1959 History, Fun Facts and Trivia

1959 Fun Facts, Trivia and History

Quick Facts from 1959

  • World Changing Event: Antarctic Treaty: 12 countries, including the United States and the Soviet Union, signed a treaty that set aside Antarctica as a scientific preserve and banned military activity on the continent.
  • The Top Song was Mack The Knife by Bobby Darin.
  • Influential Songs include Sea of Love by Phil Phillips, Teen Beat by Sandy Nelson, Peter Gunn by Ray Anthony, and La Bamba by Ritchie Valens.
  • The Movies to Watch include On The Beach, Porgy and Bess, Rio Bravo, North by Northwest, The Beat Generation, Compulsion, Gidget, Li’l Abner, Plan 9 From Outer Space, and Ben-Hur.
  • The Most Famous Person in America was probably Elvis Presley.
  • Notable books include Hawaii by James A. Michener and Lady Chatterley’s Lover by D. H. Lawrence.
  • The first house with a built-in bomb shelter was shown in Pleasant Hills, Pennsylvania.
  • Price of Kellogg’s Variety Cereal 10 pack in 1959: 49 cents.
  • The Fad: Phonebooth Stuffing.
  • The Disneyland Monorail System opened to the public in Anaheim, California.
  • Berry Gordy Jr. founded Motown as Tamla Records.
  • Rodgers & Barer’s musical Once Upon a Mattress premiered in NYC.
  • The Funny Duo were Mike Nichols and Elaine May
    The Funny Satirist: Tom Lehrer
  • The Day The Music Died: On February 3, 1959, rock and roll musicians Buddy Holly, Ritchie Valens and J.P. (The Big Bopper) Richardson were killed in a plane crash near Clear Lake, Iowa, along with the pilot, Roger Peterson.
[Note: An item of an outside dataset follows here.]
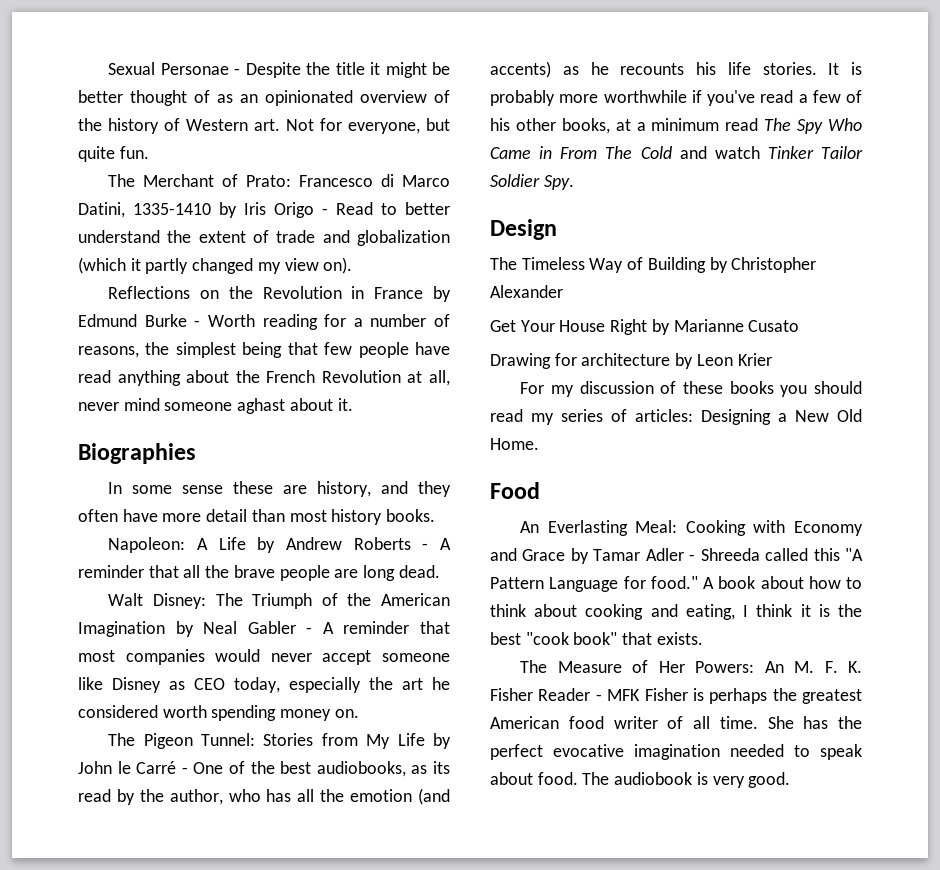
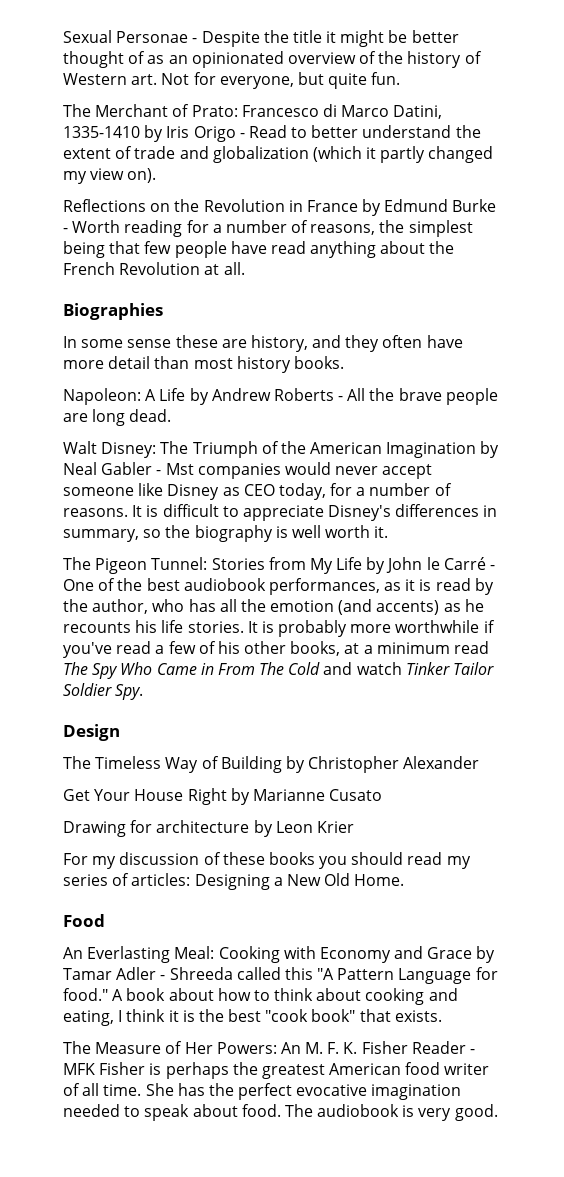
[429,370,450,386] [78,398,353,414] all, never mind someone aghast about it. -> [223,262,245,275] all.
[440,538,451,550] [78,565,201,578] A reminder that all -> [347,388,366,401] All
[322,621,450,634] [78,650,115,662] A reminder that most -> [165,463,194,475] Mst
[289,677,450,693] [78,705,359,721] especially the art he considered worth spending money on. -> [330,483,452,496] [63,504,498,521] [63,525,389,542] for a number of reasons. It is difficult to appreciate Disney's differences in summary, so the biography is well worth it.
[316,761,450,777] audiobooks, as its -> [183,578,432,595] audiobook performances, as it is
Top Ten Baby Names of 1959

Mary, Susan, Linda, Karen, Donna, Michael, David, James, John, Robert

Fashion Icons and Sex Symbols

Carroll Baker, Brigitte Bardot, Claudia Cardinale, Doris Day, Angie Dickinson, Anita Ekberg, Annette Funicello, Ava Gardner, Audrey Hepburn, Anna Karina, Gina Lollobrigida, Sophia Loren, Marilyn Monroe, Julie Newmar, Kim Novak, Leslie Parrish, Stella Stevens, Elizabeth Taylor, Mamie Van Doren

Sex Symbols and Hollywood Hunks

Warren Beatty, Harry Belafonte, Elvis Presley

Oscars: 31st Academy Awards (1959)

The 31st Academy Awards ceremony was held on April 6, 1959, at the Pantages Theatre in Hollywood. Multiple hosts, including Bob Hope and David Niven, led the event. Gigi stole the show, winning nine awards, including Best Picture. David Niven won Best Actor for Separate Tables, and Susan Hayward was awarded Best Actress for her role in I Want to Live!.

Grammy Awards: 1st Annual Grammy Awards (1959)

The 1959 Grammys ceremony took place on May 4, 1959. Two ceremonies co-occurred—one at the Beverly Hilton in Beverly Hills and another at the Park Sheraton Hotel in New York City. Perry Como and Ella Fitzgerald won the Best Vocal Performance awards for “Catch a Falling Star” and “Ella Fitzgerald Sings the Irving Berlin Song Book,” respectively.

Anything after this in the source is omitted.